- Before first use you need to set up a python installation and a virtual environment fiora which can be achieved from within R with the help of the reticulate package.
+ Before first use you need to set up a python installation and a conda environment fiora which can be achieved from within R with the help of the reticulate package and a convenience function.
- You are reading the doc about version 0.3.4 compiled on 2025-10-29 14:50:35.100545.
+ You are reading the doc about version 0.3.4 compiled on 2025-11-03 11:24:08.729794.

...

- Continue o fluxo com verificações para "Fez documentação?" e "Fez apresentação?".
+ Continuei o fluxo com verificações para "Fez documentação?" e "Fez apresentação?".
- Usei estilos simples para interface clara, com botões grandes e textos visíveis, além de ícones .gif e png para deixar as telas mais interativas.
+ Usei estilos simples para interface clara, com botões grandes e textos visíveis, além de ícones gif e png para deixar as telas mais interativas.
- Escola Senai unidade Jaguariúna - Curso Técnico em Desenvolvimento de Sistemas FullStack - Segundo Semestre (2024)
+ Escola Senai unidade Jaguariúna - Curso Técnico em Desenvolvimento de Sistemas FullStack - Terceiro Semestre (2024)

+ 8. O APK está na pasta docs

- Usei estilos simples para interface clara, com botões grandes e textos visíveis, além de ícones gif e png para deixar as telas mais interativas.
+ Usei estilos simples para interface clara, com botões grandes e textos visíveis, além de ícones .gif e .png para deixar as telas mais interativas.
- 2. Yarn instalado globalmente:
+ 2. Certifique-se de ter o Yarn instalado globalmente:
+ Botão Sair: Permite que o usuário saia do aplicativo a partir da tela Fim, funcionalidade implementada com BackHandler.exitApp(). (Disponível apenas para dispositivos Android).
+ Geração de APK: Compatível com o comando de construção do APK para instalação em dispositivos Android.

● Work instructions: Could you retype exactly the lines above, starting at the line that contains "e .png para deixar as telas mais interativas." and ending at the line that contains "em dispositivos Android.", and nothing more?

● Completed exercise:
+ Usei estilos simples para interface clara, com botões grandes e textos visíveis, além de ícones .gif e .png para deixar as telas mais interativas.
- 2. Yarn instalado globalmente:
+ 2. Certifique-se de ter o Yarn instalado globalmente:
+ Botão Sair: Permite que o usuário saia do aplicativo a partir da tela Fim, funcionalidade implementada com BackHandler.exitApp(). (Disponível apenas para dispositivos Android).
+ Geração de APK: Compatível com o comando de construção do APK para instalação em dispositivos Android.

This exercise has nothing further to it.